Student leaders’ unrest symposium paper 2022
Organising Protest:
Where is our Systems Psychodynamic thinking on
SOCIAL MOVEMENTS?
🔖 PRESENTATION
Paper (parallel)
📆 DATE
Friday 9 Sep 2022
⏰ MELBOURNE TIME
5.00 - 7.00 pm
⏰ LOCAL START TIME
time start
Dr Neo Pule
Academic, University of the Free State, South Africa
Neo Pule (PhD) is a registered Counselling Psychologist with the Health Professions Council of South Africa HPCSA. She is part of the academic staff at the University of the Free State, Psychology Department and previously the University of Pretoria, Department of Psychology. Additionally, she is a visiting academic at the University of the Central Lancashire, Centre for Citizenship and Community, School of Social Work, Care and Community.
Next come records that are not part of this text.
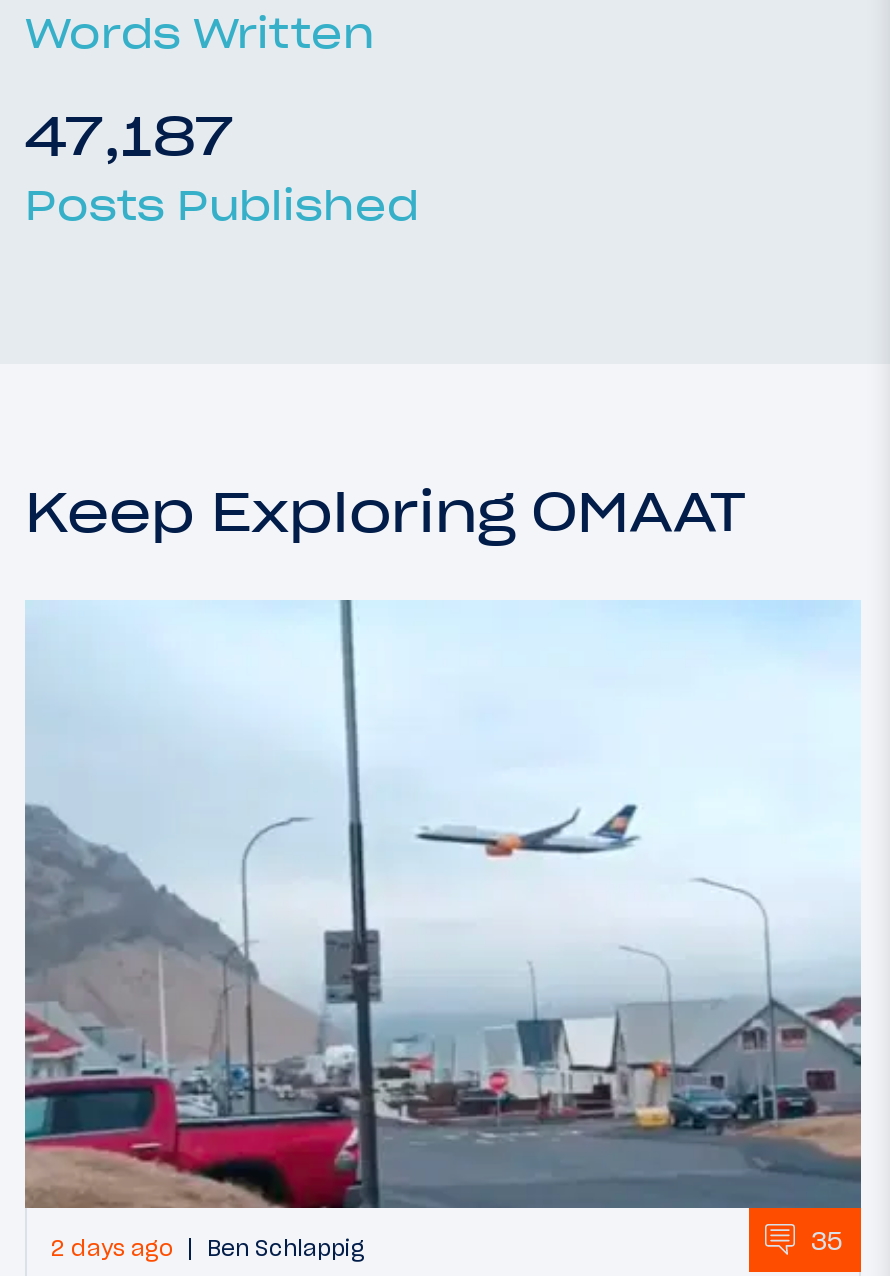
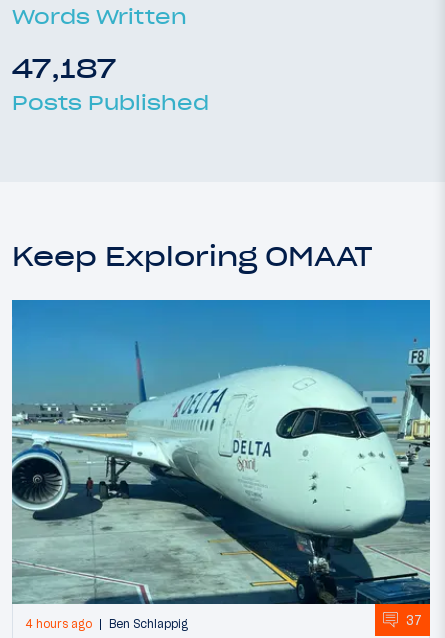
- [image]
- 35
+ [image]
+ 37

- 2 days ago Ben Schlappig
+ 4 hours ago Ben Schlappig
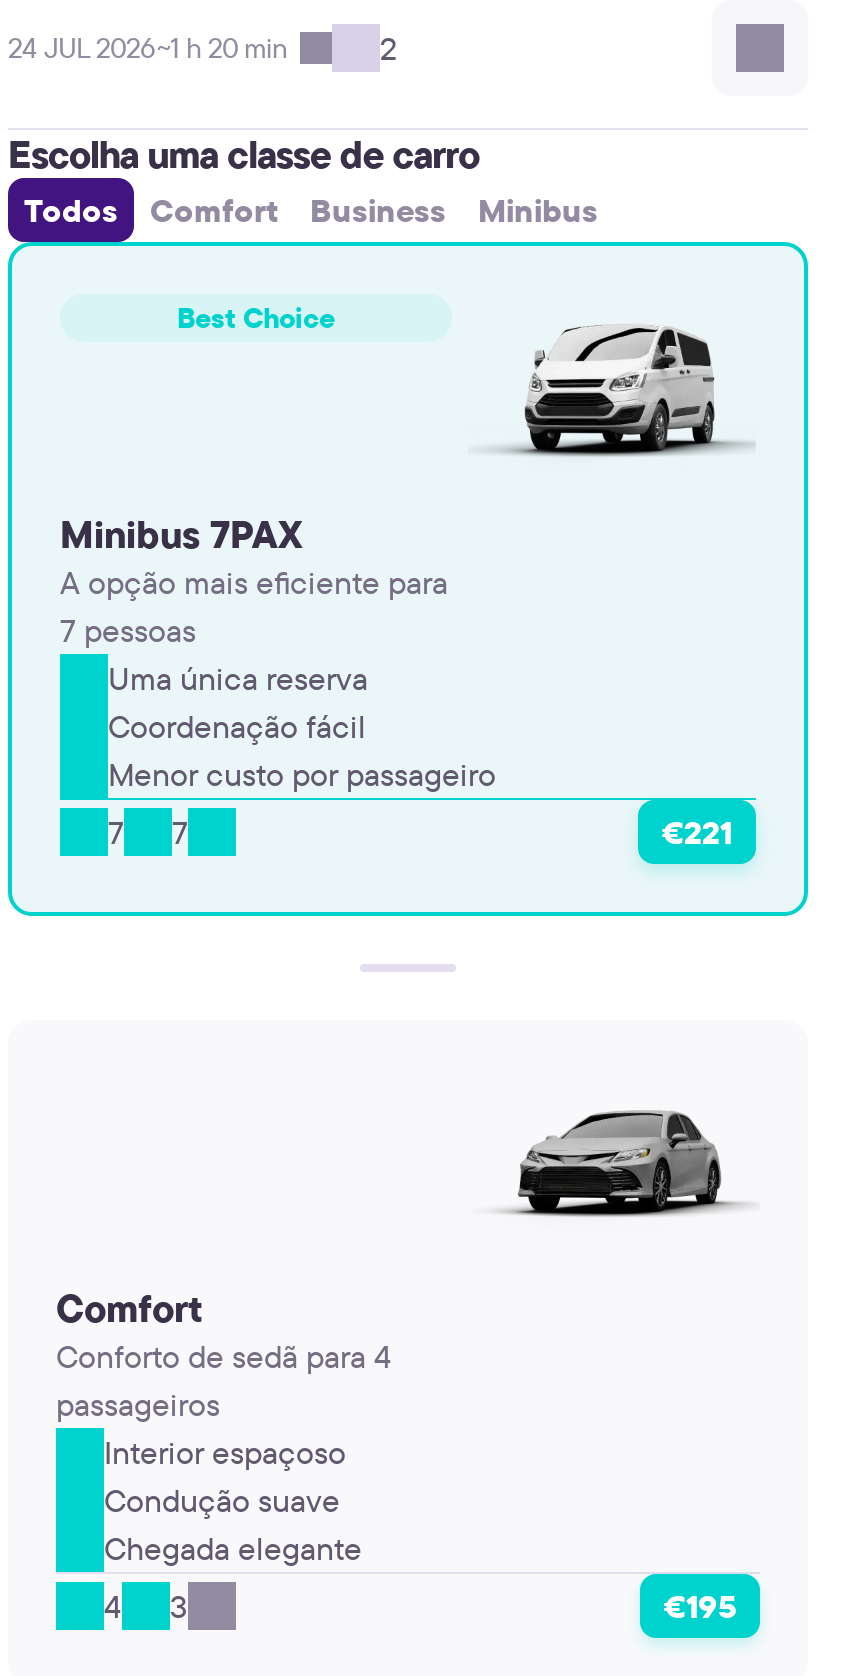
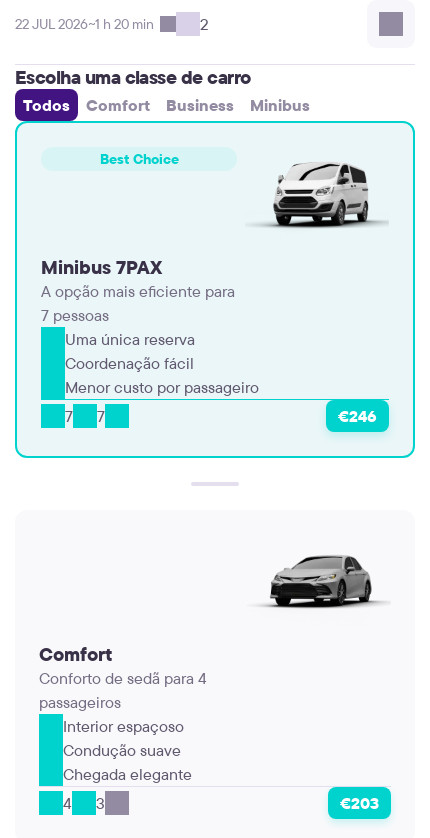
- 24 JUL 2026~1 h 20 min
+ 22 JUL 2026~1 h 20 min

- €221
+ €246

- €195
+ €203
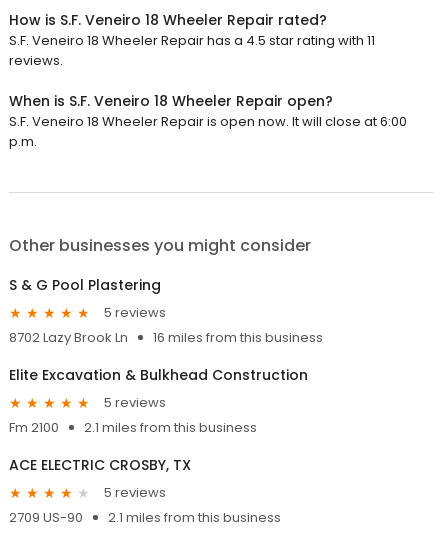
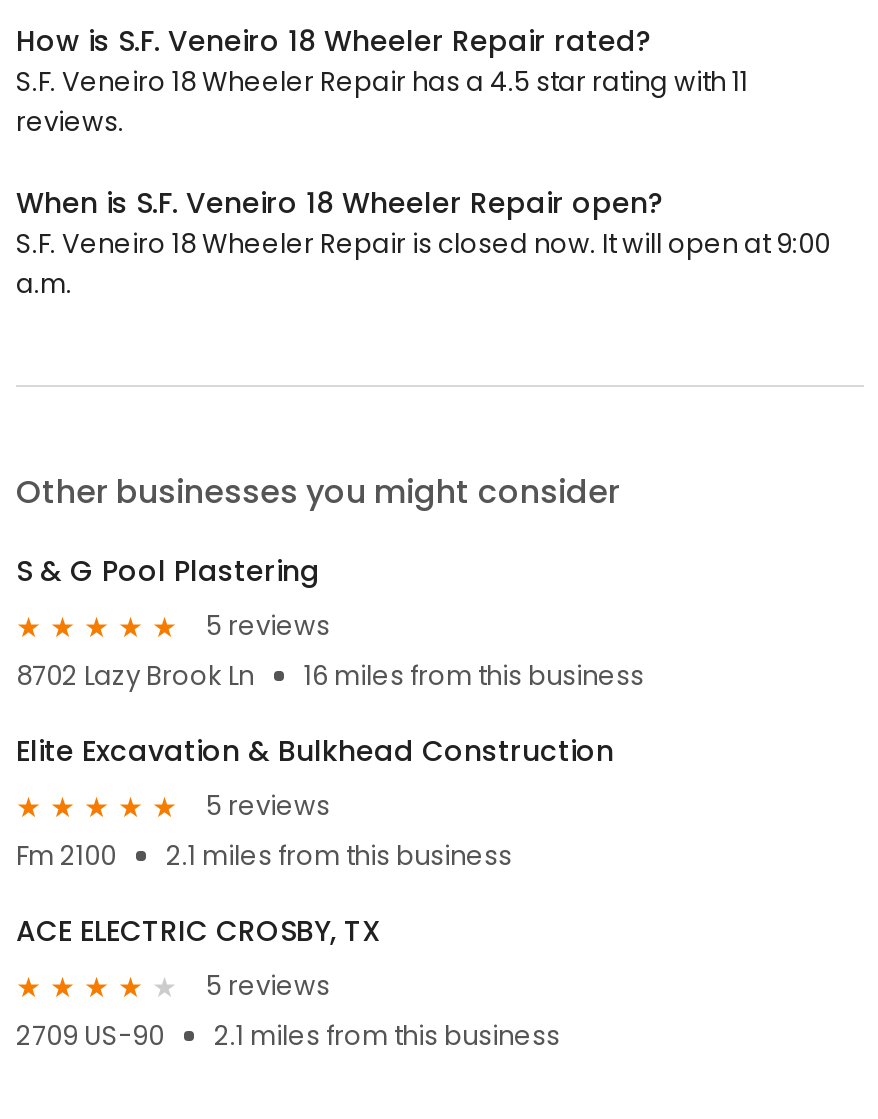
- S.F. Veneiro 18 Wheeler Repair is open now. It will close at 6:00
- p.m.
+ S.F. Veneiro 18 Wheeler Repair is closed now. It will open at 9:00
+ a.m.
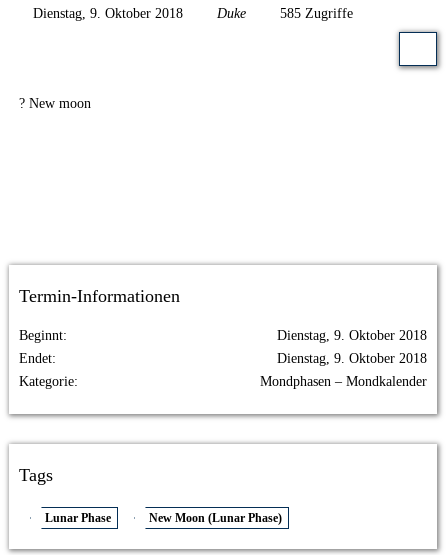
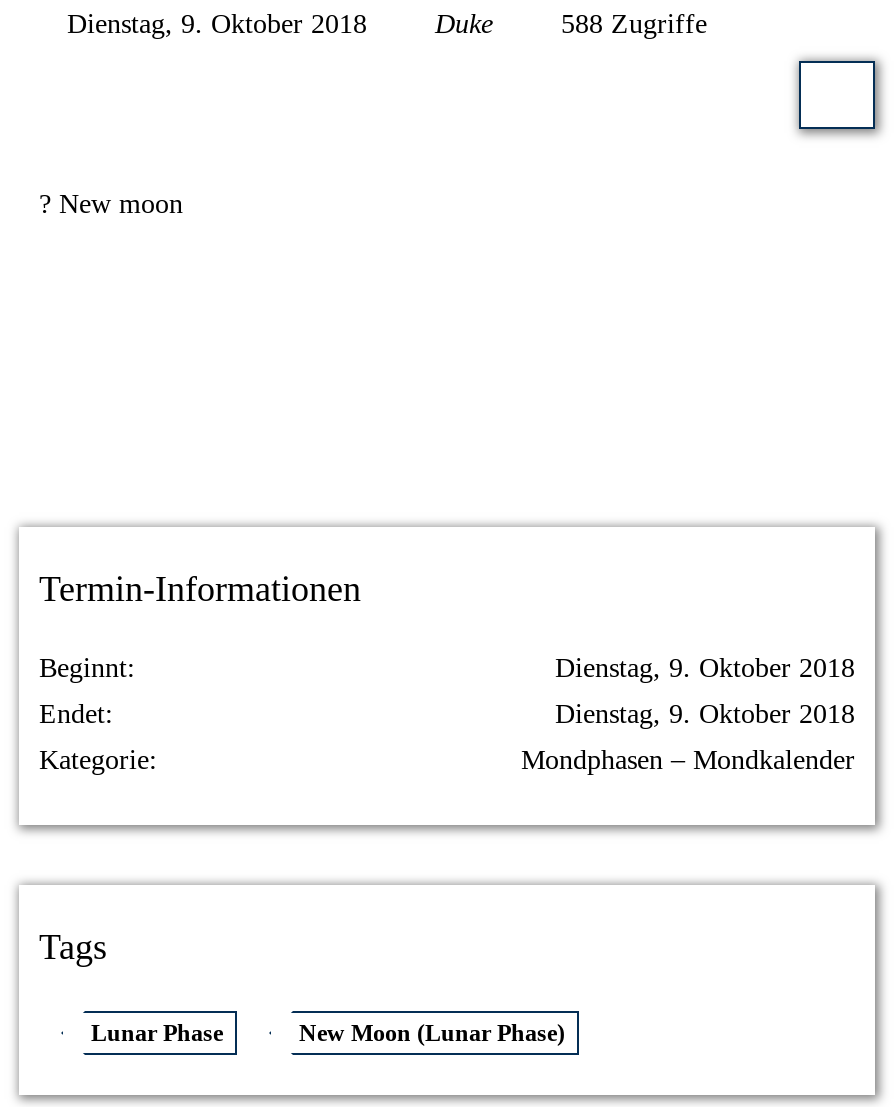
- Duke 585 Zugriffe
+ Duke 588 Zugriffe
Her other work experience that relates to the work presented in this paper includes her roles within the Student Affairs environment as Student Development Practitioner as well as Senior Psychologist with a university Student Counselling Centre. Additionally, she has held a role as a Senior Consulting psychologist working with leaders within the corporate sphere. Dr Pule is a current recipient of the Black Academic Advancement Program (NRF) 2021/2022. Other recent previous awards include the Newton Fund, British Council Researcher Links Travel Grants. In 2021, she was selected and invited to present the Mary Kingsley Zochonis lecture which was hosted by the Royal African Society and African Studies Association of the United Kingdom (ASAUK). Consequently, she became one of the ASAUK-sponsored scholars for 2021. Recently, she has received an invitation to join the team of Directors of the Centre for Social Dreaming.
⏰ DURATION
120 minutes
Student leaders’ unrest: A call to action for social justice through social dream drawing
As a drive toward social justice anchored in the South African Higher Education Act, 1997, co-governance policy, all groups, including student leaders, have a role to play in the universities’ fulfilment of its goals. Nonetheless, South African youth, including university student leaders, protested, and pursued social justice through the hashtag Fallist movements. The social movements stand as student leaders’ adamant radical project to establish a sense of belonging and, finding their voices and place regarding decolonisation and transformation within South Africa and its universities even as the movements have received disapproval. Through social dream drawing and socioanalysis, student leaders’ experiences within South African universities have been explored. This paper, therefore, aims to discuss a CIBART (conflict, identity, boundaries, anxiety, role, task) analysis of student leaders’ social dream drawings that explain their unrest. Synchronically it foregrounds their call to action towards social justice that emerged through reflecting on their participation in social dream drawing.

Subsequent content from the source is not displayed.